= Work task =
Wherever "thumbwrap" turns up in the entries, copy out the line that holds it.

= Web page revision data =
+++++
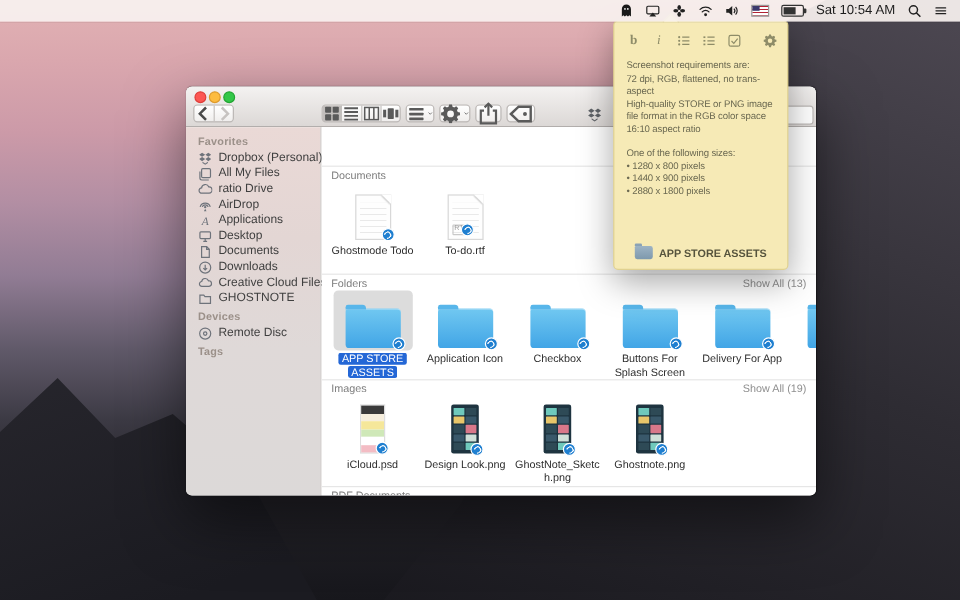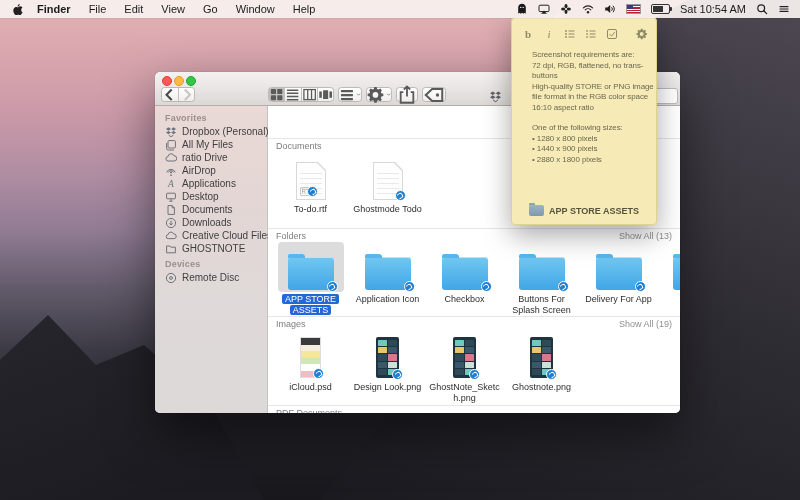--- a/index.html
+++ b/index.html
@@ -100,45 +100,37 @@
   
   .note{position:absolute;left:511px;top:17px;width:144px;height:206px;z-index:50;
     background:#f6eab6;border:1px solid #e0d190;border-radius:4px;box-shadow:0 10px 28px rgba(0,0,0,.35);}
   .note-arrow{position:absolute;left:42px;top:-5px;width:9px;height:9px;background:#f6eab6;transform:rotate(45deg);border-left:1px solid #e0d190;border-top:1px solid #e0d190;}
   .note-toolbar{position:absolute;left:10px;right:8px;top:8px;height:16px;display:flex;align-items:center;gap:9px;color:#8e8c68;}
   .note-toolbar .nt{width:12px;height:12px;display:flex;align-items:center;justify-content:center;font-size:11px;}
   .note-toolbar .nt svg{width:12px;height:12px;display:block;}
   .nt.b{font-weight:bold;font-family:"Liberation Serif",serif;}
   .nt.i{font-style:italic;font-family:"Liberation Serif",serif;}
   .nt.gear{margin-left:auto;}
-  .note-body{position:absolute;left:20px;right:6px;top:32px;font-size:8px;line-height:10.5px;color:#6b6951;letter-spacing:-0.1px;white-space:nowrap;}
+  .note-body{position:absolute;left:10px;right:6px;top:32px;font-size:8px;line-height:10.5px;color:#6b6951;letter-spacing:-0.1px;white-space:nowrap;}
   .note-body .gap{height:10px;}
   .note-footer{position:absolute;left:0;right:0;bottom:8px;display:flex;align-items:center;justify-content:center;gap:5px;
     font-size:9px;font-weight:bold;color:#56543d;}
   .note-footer .nf-folder{width:15px;height:11px;background:linear-gradient(#9db3c4,#7e99ad);border-radius:1px 2px 2px 2px;position:relative;}
   .note-footer .nf-folder::before{content:"";position:absolute;top:-2px;left:0;width:6px;height:2px;background:#8aa2b5;border-radius:1px 1px 0 0;}
 </style>
 </head>
 <body>
 
 <div id="screen">
   <div class="wallpaper"></div>
   <div class="wp-glow"></div>
   <div class="wp-cliff-right"></div>
   <div class="wp-cliff-left"></div>
 
   <div class="menubar">
-    <div class="mb-left">
-      <span class="mb-apple"><svg viewBox="0 0 12 12" xmlns="http://www.w3.org/2000/svg">
-            <path fill="#222" d="M7.8 1c.1.6-.2 1.2-.6 1.6-.4.5-1 .8-1.6.8-.1-.6.2-1.2.6-1.7.4-.4 1.1-.7 1.6-.7z"></path>
-            <path fill="#222" d="M6.1 3.8c.5 0 1.3-.5 2.1-.5.9 0 1.7.4 2.3 1.2-.9.6-1.4 1.4-1.3 2.4 0 1.1.7 1.9 1.4 2.2-.3.8-.5 1.1-.9 1.7-.5.7-1.1 1.4-1.9 1.4-.7 0-1-.4-1.8-.4s-1.1.4-1.8.4c-.8 0-1.4-.8-1.9-1.5C1.2 9.1.9 6.8 2 5.3c.6-.8 1.5-1.3 2.4-1.3.8 0 1.5.5 1.7.8z"></path>
-          </svg></span>
-      <span class="mb-item app">Finder</span>
-      <span id="menu-items"><span class="mb-item">File</span><span class="mb-item">Edit</span><span class="mb-item">View</span><span class="mb-item">Go</span><span class="mb-item">Window</span><span class="mb-item">Help</span></span>
-    </div>
     <div class="mb-right">
       <span id="status-icons" style="display:flex;align-items:center;gap:10px;">
           <span class="mb-ico">
             <svg viewBox="0 0 12 12" xmlns="http://www.w3.org/2000/svg">
               <path fill="#191919" d="M6 .8C3.9.8 2.2 2.5 2.2 4.6v6.2l1.3-1 1.2 1 1.3-1 1.3 1 1.2-1 1.3 1V4.6C9.8 2.5 8.1.8 6 .8z"></path>
               <circle cx="4.8" cy="4.4" r=".7" fill="#fff"></circle>
               <circle cx="7.2" cy="4.4" r=".7" fill="#fff"></circle>
             </svg>
           </span>
           <span class="mb-ico">
@@ -395,44 +387,45 @@
           <span class="sb-ico">
             <svg viewBox="0 0 12 12" xmlns="http://www.w3.org/2000/svg">
               <g fill="none" stroke="#6e737b">
                 <circle cx="6" cy="6" r="4.6"></circle>
                 <circle cx="6" cy="6" r="1.4"></circle>
               </g>
             </svg>
           </span>
           <span>Remote Disc</span>
         </div>
+        <div class="sb-header">Tags</div>
       </div>
 
     <div class="content" id="content">
         <div class="fsection" style="top: 32px;">
           <div class="sec-line"></div>
           <div class="sec-head">
             <span class="sec-label">Documents</span>
           </div>
           <div class="sec-items">
             <div class="file-item">
               <div class="thumbwrap">
                 <span class="t-doc">
+                  <span class="badge" style="right: -4px; bottom: -2px;"></span>
+                </span>
+              </div>
+              <div class="file-label">Ghostmode Todo</div>
+            </div>
+            <div class="file-item">
+              <div class="thumbwrap">
+                <span class="t-doc">
                   <span class="rtf">RTF<span class="badge" style="right: -4px; bottom: -2px;"></span></span>
                 </span>
               </div>
               <div class="file-label">To-do.rtf</div>
-            </div>
-            <div class="file-item">
-              <div class="thumbwrap">
-                <span class="t-doc">
-                  <span class="badge" style="right: -4px; bottom: -2px;"></span>
-                </span>
-              </div>
-              <div class="file-label">Ghostmode Todo</div>
             </div>
           </div>
         </div>
         <div class="fsection" style="top: 122px;">
           <div class="sec-line"></div>
           <div class="sec-head">
             <span class="sec-label">Folders</span>
             <span class="sec-showall">Show All (13)</span>
           </div>
           <div class="sec-items">
@@ -612,21 +605,21 @@
         </span>
       <span class="nt gear" id="nt-gear">
           <svg viewBox="0 0 12 12" xmlns="http://www.w3.org/2000/svg">
             <path fill="#8e8c68" d="M11 6.8V5.2l-1.3-.3a3.8 3.8 0 00-.4-.9l.7-1.2-1.1-1.1-1.2.7a3.8 3.8 0 00-.9-.4L6.5.7H4.9l-.3 1.3a3.8 3.8 0 00-.9.4l-1.2-.7-1.1 1.1.7 1.2a3.8 3.8 0 00-.4.9L.4 5.2v1.6l1.3.3c.1.3.2.6.4.9l-.7 1.2 1.1 1.1 1.2-.7c.3.2.6.3.9.4l.3 1.3h1.6l.3-1.3c.3-.1.6-.2.9-.4l1.2.7 1.1-1.1-.7-1.2c.2-.3.3-.6.4-.9zM5.7 7.9a1.9 1.9 0 110-3.8 1.9 1.9 0 010 3.8z"></path>
           </svg>
         </span>
     </div>
     <div class="note-body" id="note-body">
         <div>Screenshot requirements are:</div>
         <div>72 dpi, RGB, flattened, no trans-</div>
-        <div>buttons</div>
+        <div>aspect</div>
         <div>High-quality STORE or PNG image</div>
         <div>file format in the RGB color space</div>
         <div>16:10 aspect ratio</div>
         <div class="gap"></div>
         <div>One of the following sizes:</div>
         <div>•  1280 x 800 pixels</div>
         <div>•  1440 x 900 pixels</div>
         <div>•  2880 x 1800 pixels</div>
       </div>
     <div class="note-footer">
+++++
= Answer to this exercise =
               <div class="thumbwrap">
+              <div class="thumbwrap">
-              <div class="thumbwrap">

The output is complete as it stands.